Sleep is natural to man. It
relaxes and rejuvenates both the body and the mind. Good sleep is an essential
component of holistic health and wellness, especially during pregnancy.
Good sleep is just as important to
your health as exercise and a balanced diet. Good natural sleep is important to
a healthy pregnancy.
Unfortunately, many pregnant
mothers have developed sleep problems during their pregnancy. Sleep problems
have little to do with how much sleep you can get. As a matter of fact, experts
cannot agree on how many hours an individual should sleep: some experts say if
you sleep 1 to 2 hours less than what you should, you will suffer sleep
deprivation; others maintain that you should sleep at least 8 to 9 hours for
optimum health during pregnancy. But both sleep deprivation and oversleeping
may cause health problems. The bottom line is not the quantity but rather
the quality of sleep you are getting that defines your sleep health
during pregnancy. Hence, sleep problems have to do with how well you sleep,
and, of course, whether you can sleep at all.
Sleep problems derive from
stressful emotional and mental problems during pregnancy. Natural sleep is
about relaxation of the body and the mind. Stress is the No. 1 enemy of
emotional and mental health. When you are under stress, your body naturally
responds to the increased tension by producing hormone epinephrine.
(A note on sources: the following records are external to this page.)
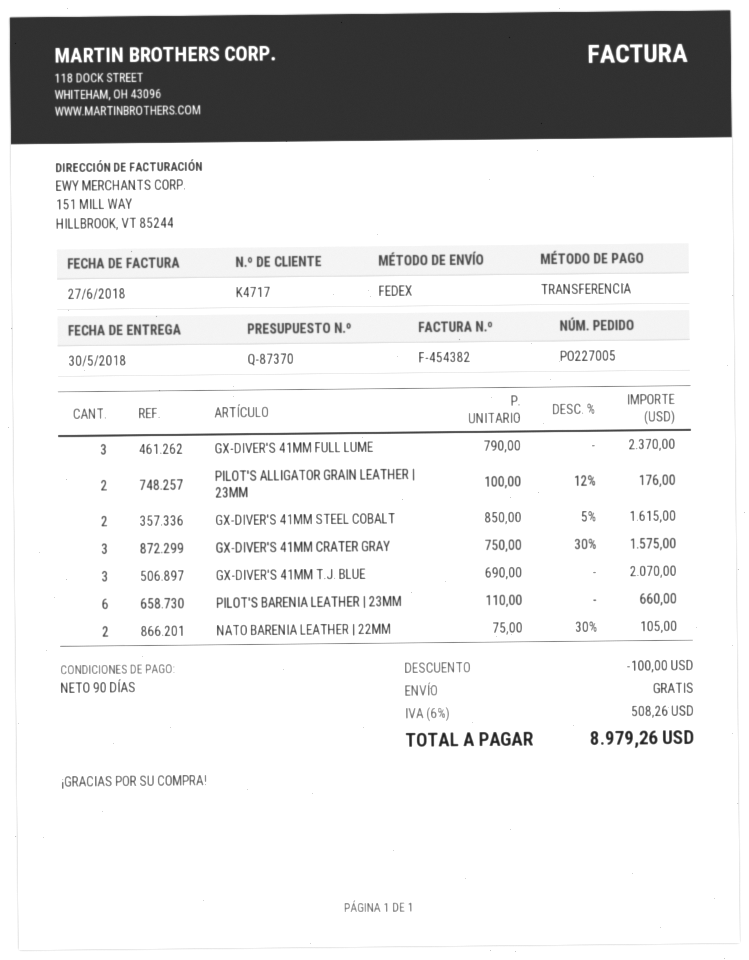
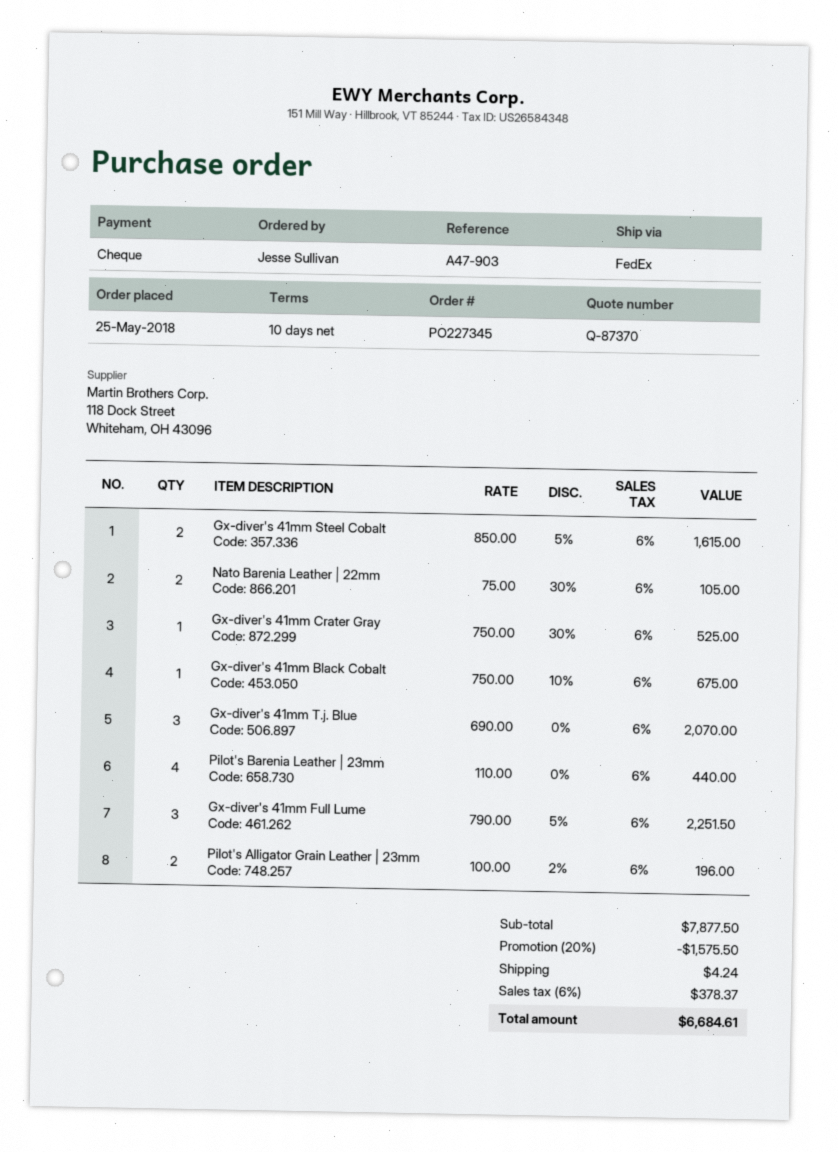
order number: PO227005 -> PO227345
payment terms: 90 days -> 10 days
payment method: bank transfer -> cheque
GX-DIVER'S 41MM FULL LUME: 3 x 790.00 = 2370.00 -> 3 x 790.00 - 5% = 2251.50
PILOT'S ALLIGATOR GRAIN LEATHER | 23MM: 2 x 100.00 - 12% = 176.00 -> 2 x 100.00 - 2% = 196.00
GX-DIVER'S 41MM CRATER GRAY: 3 x 750.00 - 30% = 1575.00 -> 1 x 750.00 - 30% = 525.00
PILOT'S BARENIA LEATHER | 23MM: 6 x 110.00 = 660.00 -> 4 x 110.00 = 440.00
Gx-diver's 41mm Black Cobalt: none -> 1 x 750.00 - 10% = 675.00
discount: 100.00 -> 1575.50
shipping: 0.00 -> 4.24
tax: 6% = 508.26 -> 6% = 378.37
total: 8979.26 -> 6684.61

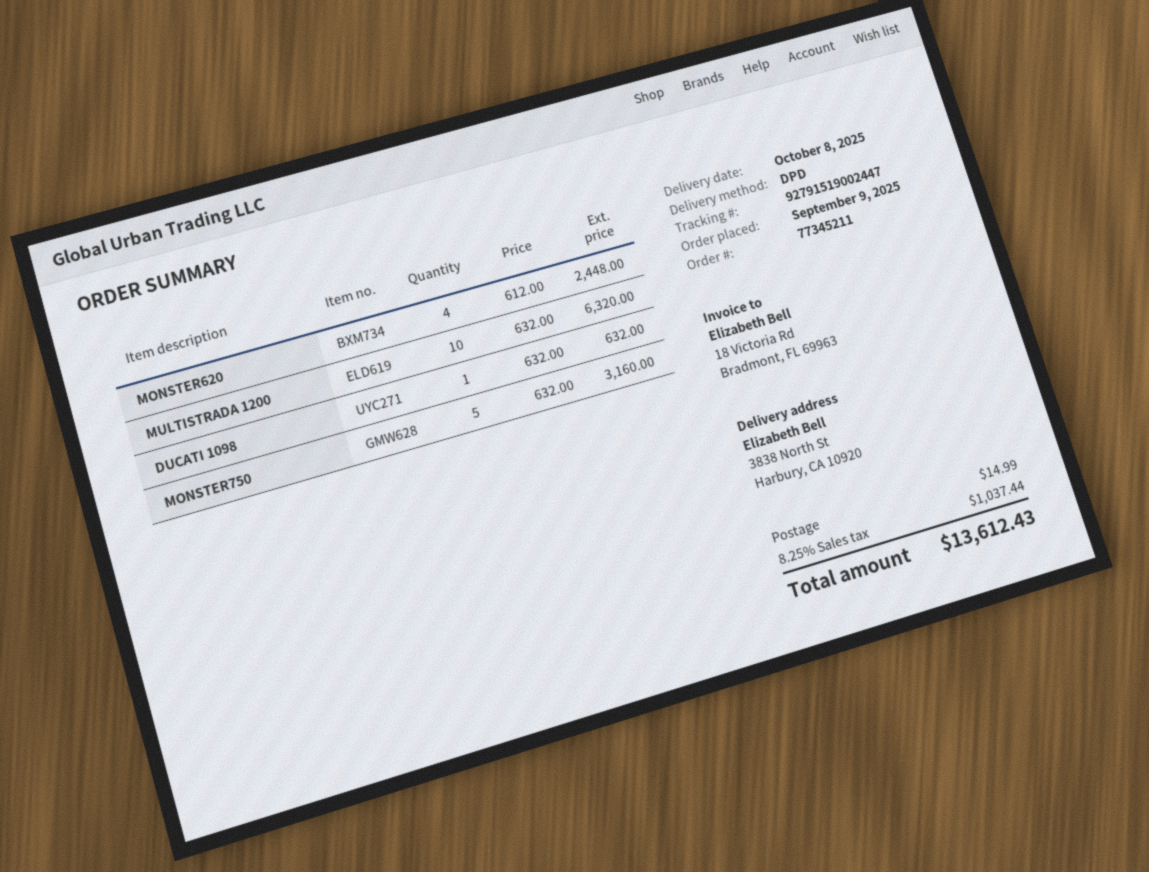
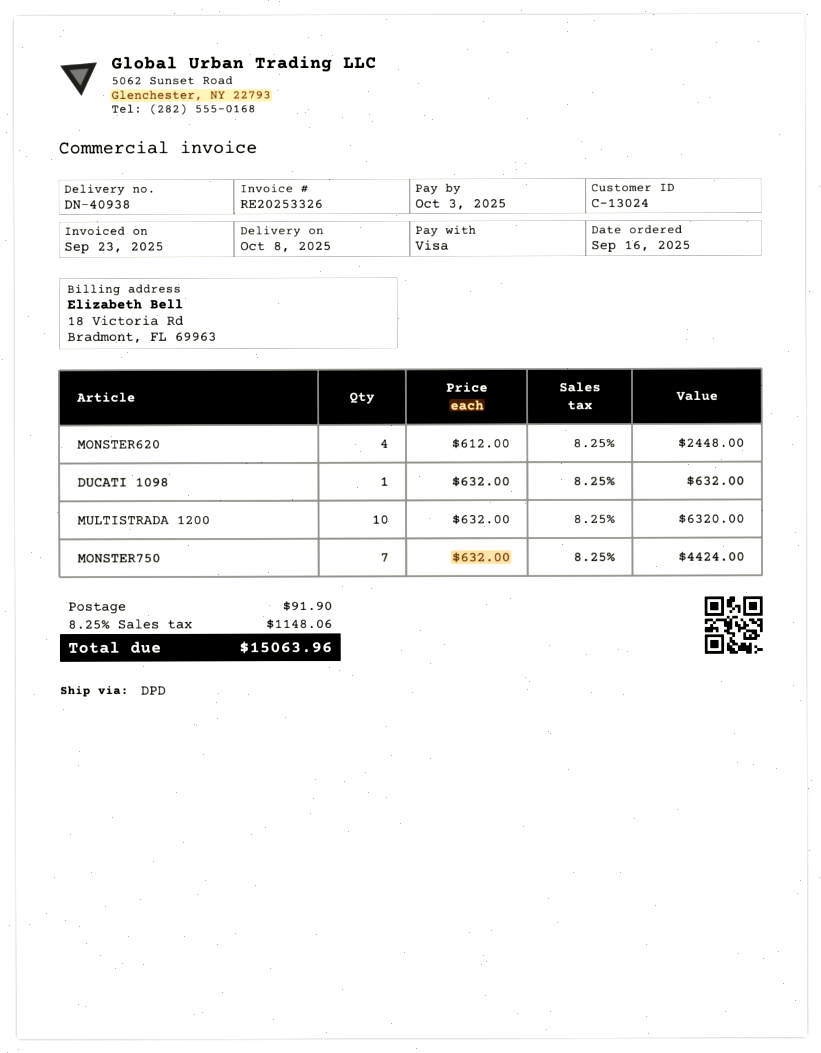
order date: 2025-09-09 -> 2025-09-16
MONSTER750: 5 x 632.00 = 3160.00 -> 7 x 632.00 = 4424.00
shipping: 14.99 -> 91.90
tax: 8.25% = 1037.44 -> 8.25% = 1148.06
total: 13612.43 -> 15063.96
Excess
production of this hormone may wear out your hormonal glands, leading to
elevation of blood sugar, acceleration of breathing rate, increase of muscle
tension, and excessive sweating—all contributing to insomnia.
Do get my book NO EGO NO
STRESS. The book has an unconventional approach to stress relieve: it is
based on the ancient wisdom from China . Learn how to let go of your
ego in order to live a stress-free life.
In addition, during pregnancy,
physical discomforts, such as constipation, cramps, heartburn, indigestion, and
frequent urination, among others, may also result in difficulty sleeping.
The Dos and
Don’ts of Healthy Sleep Throughout Pregnancy
Do keep a regular sleep pattern
throughout the pregnancy.
Do sleep and lie on your left-hand
side (why: preventing the baby from pressing on the inferior vena cava,
the blood vessels responsible for bringing blood to your heart).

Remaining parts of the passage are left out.